**EXERCISE DIRECTIONS:** For this exercise, reproduce the entries below exactly, but only from the line containing "HariboHARIBO Harry Potter Hermione" through the line containing "total: 1927.37 -> 2596.01", both included.

**EXERCISE INPUT:**
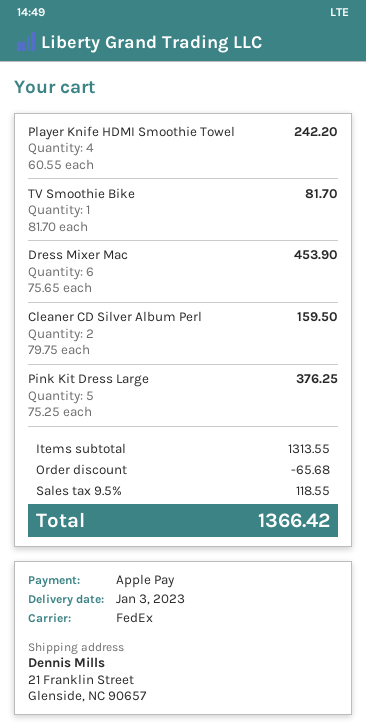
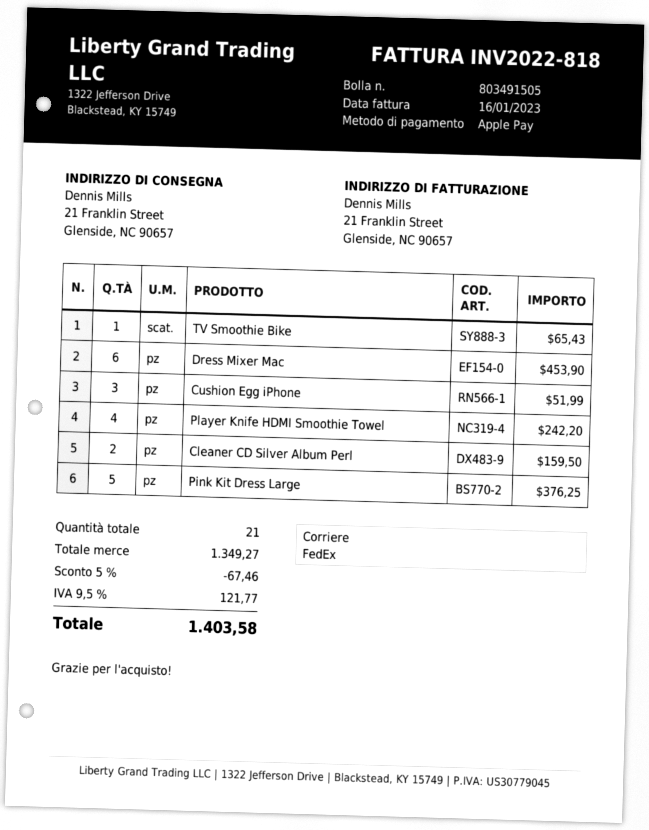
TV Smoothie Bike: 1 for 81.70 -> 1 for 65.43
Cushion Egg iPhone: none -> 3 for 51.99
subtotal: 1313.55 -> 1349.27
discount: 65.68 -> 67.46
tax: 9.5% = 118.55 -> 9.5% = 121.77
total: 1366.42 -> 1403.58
--
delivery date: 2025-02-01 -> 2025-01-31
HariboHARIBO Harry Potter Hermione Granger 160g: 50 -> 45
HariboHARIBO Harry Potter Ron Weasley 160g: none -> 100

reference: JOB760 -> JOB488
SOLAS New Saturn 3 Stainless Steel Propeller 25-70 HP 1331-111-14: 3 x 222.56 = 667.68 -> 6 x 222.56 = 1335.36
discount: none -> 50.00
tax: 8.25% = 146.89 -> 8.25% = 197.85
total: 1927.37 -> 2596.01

**RESULT OF THE TASK:**
HariboHARIBO Harry Potter Hermione Granger 160g: 50 -> 45
HariboHARIBO Harry Potter Ron Weasley 160g: none -> 100

reference: JOB760 -> JOB488
SOLAS New Saturn 3 Stainless Steel Propeller 25-70 HP 1331-111-14: 3 x 222.56 = 667.68 -> 6 x 222.56 = 1335.36
discount: none -> 50.00
tax: 8.25% = 146.89 -> 8.25% = 197.85
total: 1927.37 -> 2596.01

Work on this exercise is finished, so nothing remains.